Но для большинства пишущих самое важное, самое волнующее, самое с нетерпением и часто со страхом ожидаемое – это отзыв читателя, мнение читателя, приговор читателя. Рецензенты и критики могут сколько угодно бранить книгу, уверять читателя в том, что она плохая и неинтересная, а книга, если она читателя волнует, все равно будет жить, с успехом соперничать и перебарывать ту книгу, которую почему-либо критики и рецензенты неправомерно и незаслуженно хвалят. Кроме того, рецензенты и критики, случается, и меняют свои оценки со временем, а читатель в своих оценках постоянен.

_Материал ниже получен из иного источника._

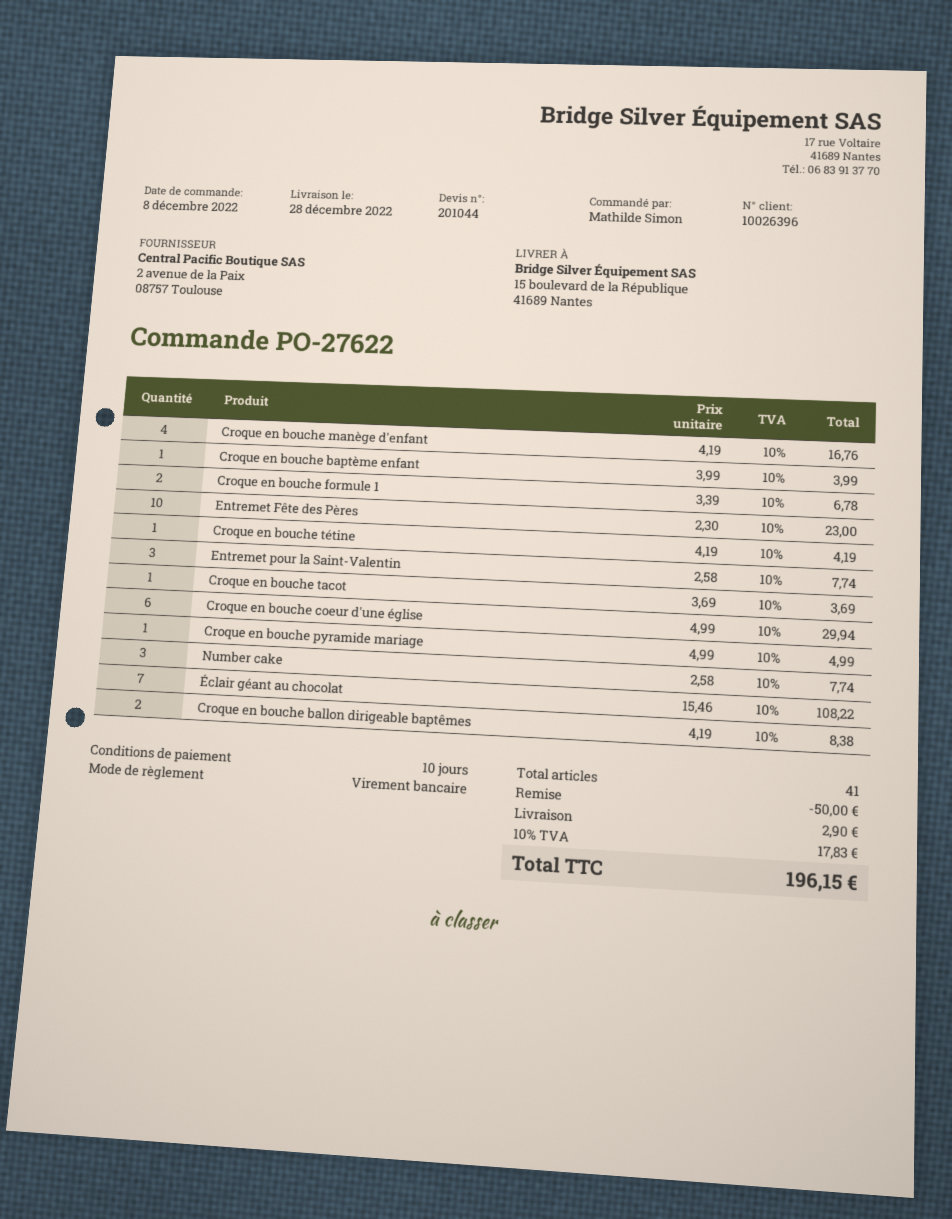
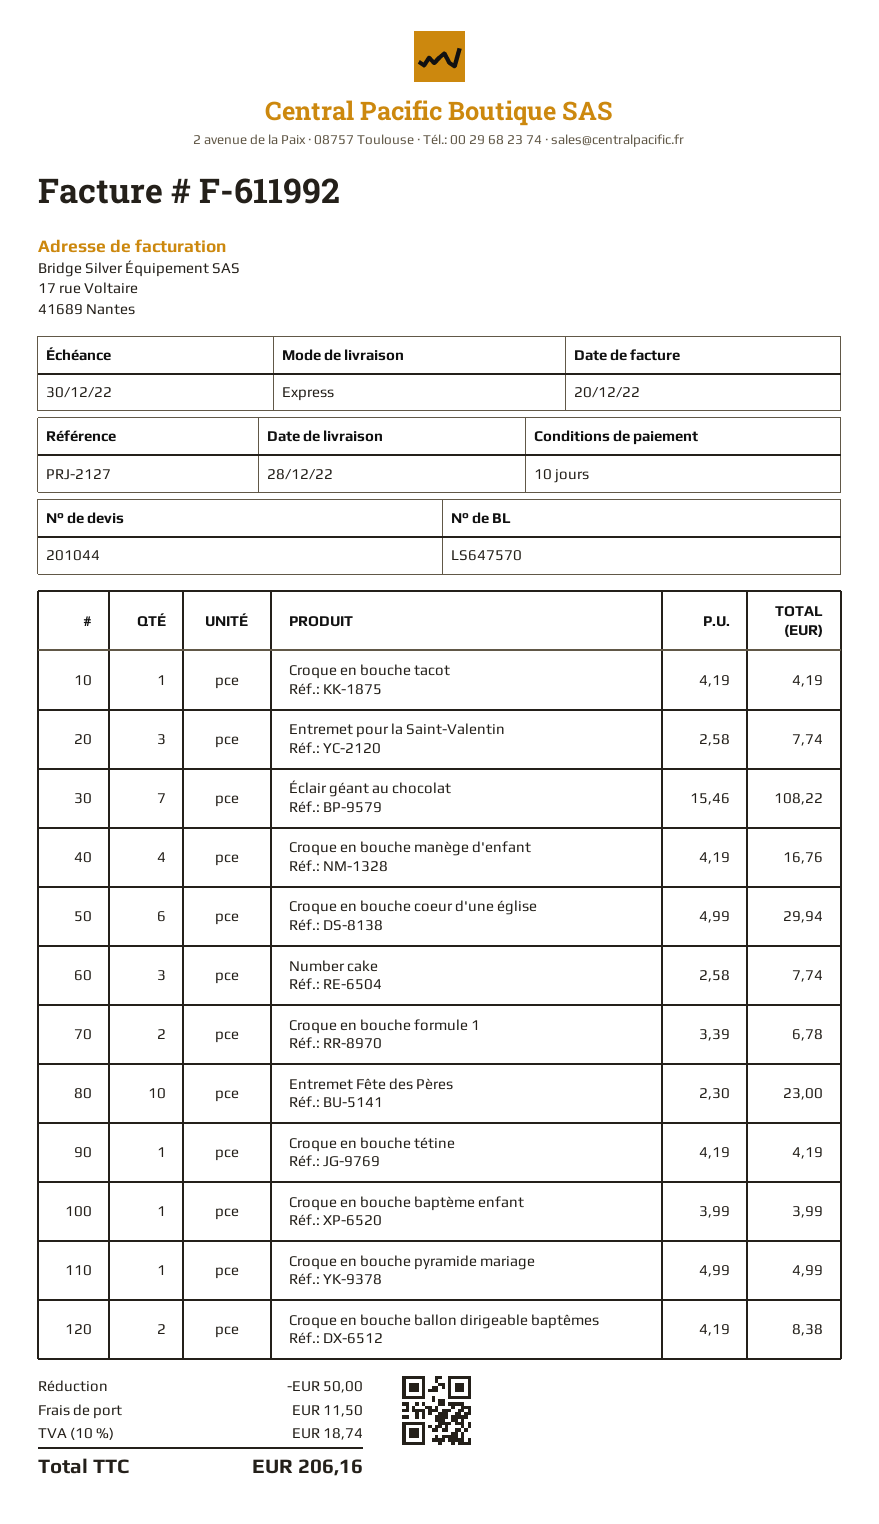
Croque en bouche tacot: 1 x 3.69 = 3.69 -> 1 x 4.19 = 4.19
shipping: 2.90 -> 11.50
tax: 10% = 17.83 -> 10% = 18.74
total: 196.15 -> 206.16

Не скажу, что автора этих строк не волнуют или мало волнуют оценки, которые даются его книгам критиками. Это было бы неправдой. Каждому из нас лестно получить в печати добрый отзыв о своем труде, каждому горько, когда его труд публично объявляют неудачным, каждому полезно прочесть обстоятельный разбор произведения – со всеми «за» и «против», с глубоким анализом, с умными сопоставлениями с жизнью, с действительностью. Все это, безусловно, так. Но когда тебя бранит тот или иной критик в печати, ты можешь утешить себя тем, что критик этот не знает, мол, жизни, что он книжник и, зарывшись в книгах, отстал от современности; можно еще сказать себе, что критикующий тебя делает это из чисто вкусовых соображений, а вкус-де у него плохой, что он, этот критик, подчинен той или иной групповщине.

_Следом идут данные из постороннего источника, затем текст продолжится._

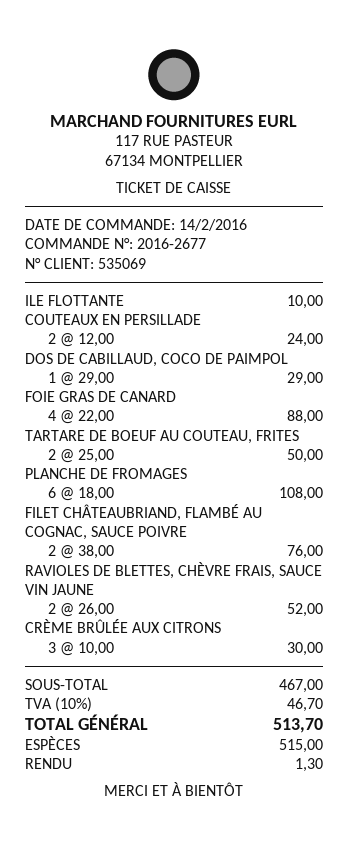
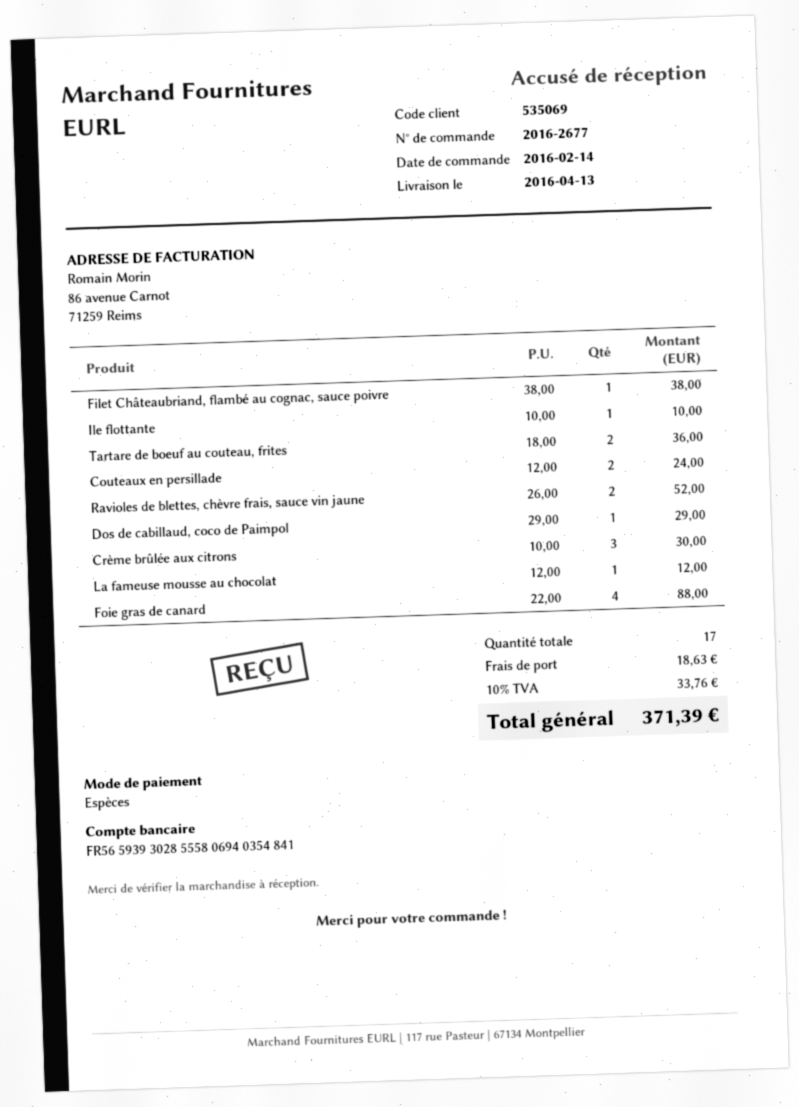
TARTARE DE BOEUF AU COUTEAU, FRITES: 2 x 25.00 = 50.00 -> 2 x 18.00 = 36.00
PLANCHE DE FROMAGES: 6 x 18.00 = 108.00 -> none
FILET CHÂTEAUBRIAND, FLAMBÉ AU COGNAC, SAUCE POIVRE: 2 x 38.00 = 76.00 -> 1 x 38.00 = 38.00
La fameuse mousse au chocolat: none -> 1 x 12.00 = 12.00
shipping: none -> 18.63
tax: 10% = 46.70 -> 10% = 33.76
total: 513.70 -> 371.39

Да мало ли еще что можно сказать себе в утешение.
Но ничего не скажешь, ничем себя не оправдаешь и не утешишь, когда дойдет до тебя тысячеустый голос читательской конференции или когда станешь ежедневно распечатывать письма читателей. Предположим, сотни, тысячи читателей – устно и письменно – выражают недовольство или всей твоей книгой, или отдельными ее линиями, тем, как написан тот или иной герой книги, твоим языком, – какую же ты займешь позицию? Завернешься в плащ обиды и скажешь себе: меня не понимают сегодня – меня поймут через сто лет? Наивно и неутешительно.
Нет, тут уж дело плохо, тут делать нечего. Приговор читателей, снова скажу, окончательный, и обжалованию он не поддается.

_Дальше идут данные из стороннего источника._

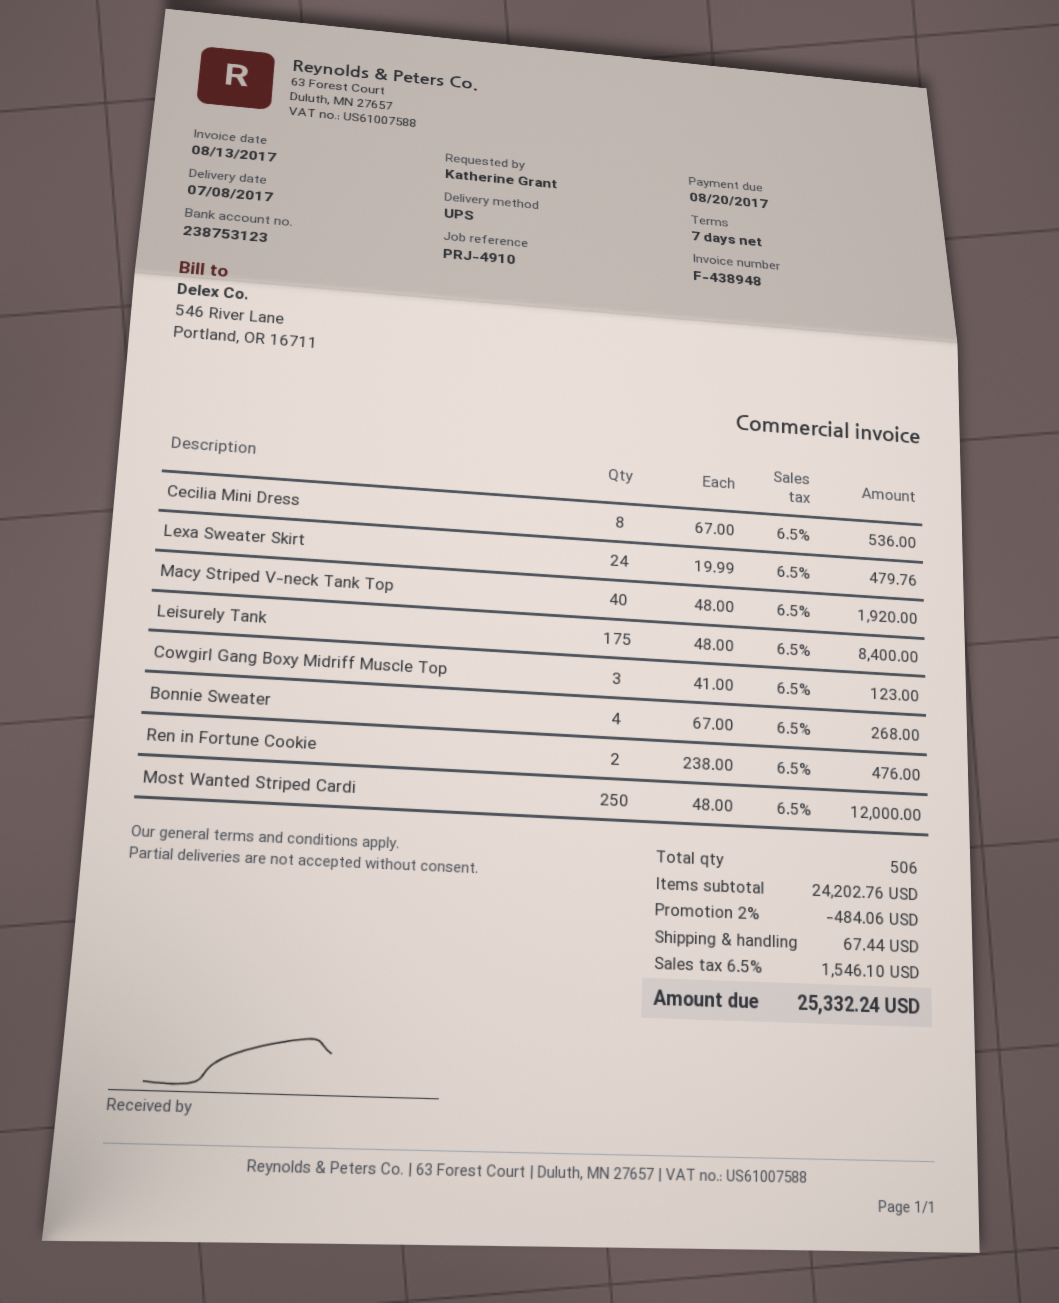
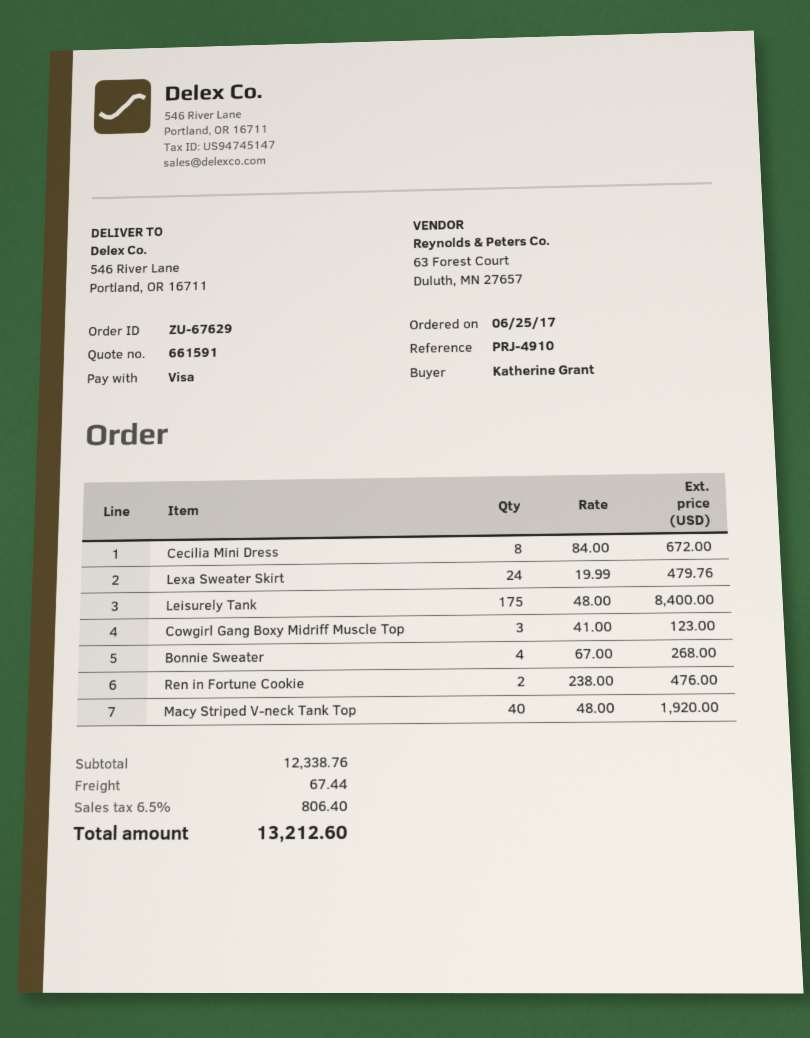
Cecilia Mini Dress: 8 x 67.00 = 536.00 -> 8 x 84.00 = 672.00
Most Wanted Striped Cardi: 250 x 48.00 = 12000.00 -> none
subtotal: 24202.76 -> 12338.76
discount: 2% = 484.06 -> none
tax: 6.5% = 1546.10 -> 6.5% = 806.40
total: 25332.24 -> 13212.60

У нас очень большой читатель – миллионный и многомиллионный. Он очень требовательный, и требовательность его растет от года к году, по мере дальнейшего роста и повышения культуры народа, по мере того как складываются, воспитываются, развиваются вкусы широких народных масс. С таким читателем надо жить в дружбе. Если у тебя с читателем взаимоотношения сложатся правильно, если читатель поверит тебе, если он полюбит твои книги, то более надежного друга, чем он, никогда и нигде ты, литератор, не сыщешь. Читатель не просто будет читать твои книги, – он будет радоваться каждому твоему успеху и огорчаться каждой неудачей.
Большинство известных мне писателей хранят перевязанными в пачки читательские письма. Если бы нашелся кто-либо, заинтересовавшийся содержанием этих писем, он вычитал бы в них немало очень и очень любопытного. Читатели подбадривают автора, когда критика к нему несправедлива; читатели указывают автору на недостатки, когда критики их почему-либо не замечают; читатели сопоставляют описываемые события и образы героев книг с тем, что испытали в жизни сами, с теми людьми, которые их окружают; читатели замечают каждую, даже малейшую погрешность книги.
Автор этих строк тоже хранит все письма читателей. И если перечесть сейчас многие из этих писем, выяснится, что немало замечаний, высказанных читателями, пригодились автору при доработках и переизданиях его книг.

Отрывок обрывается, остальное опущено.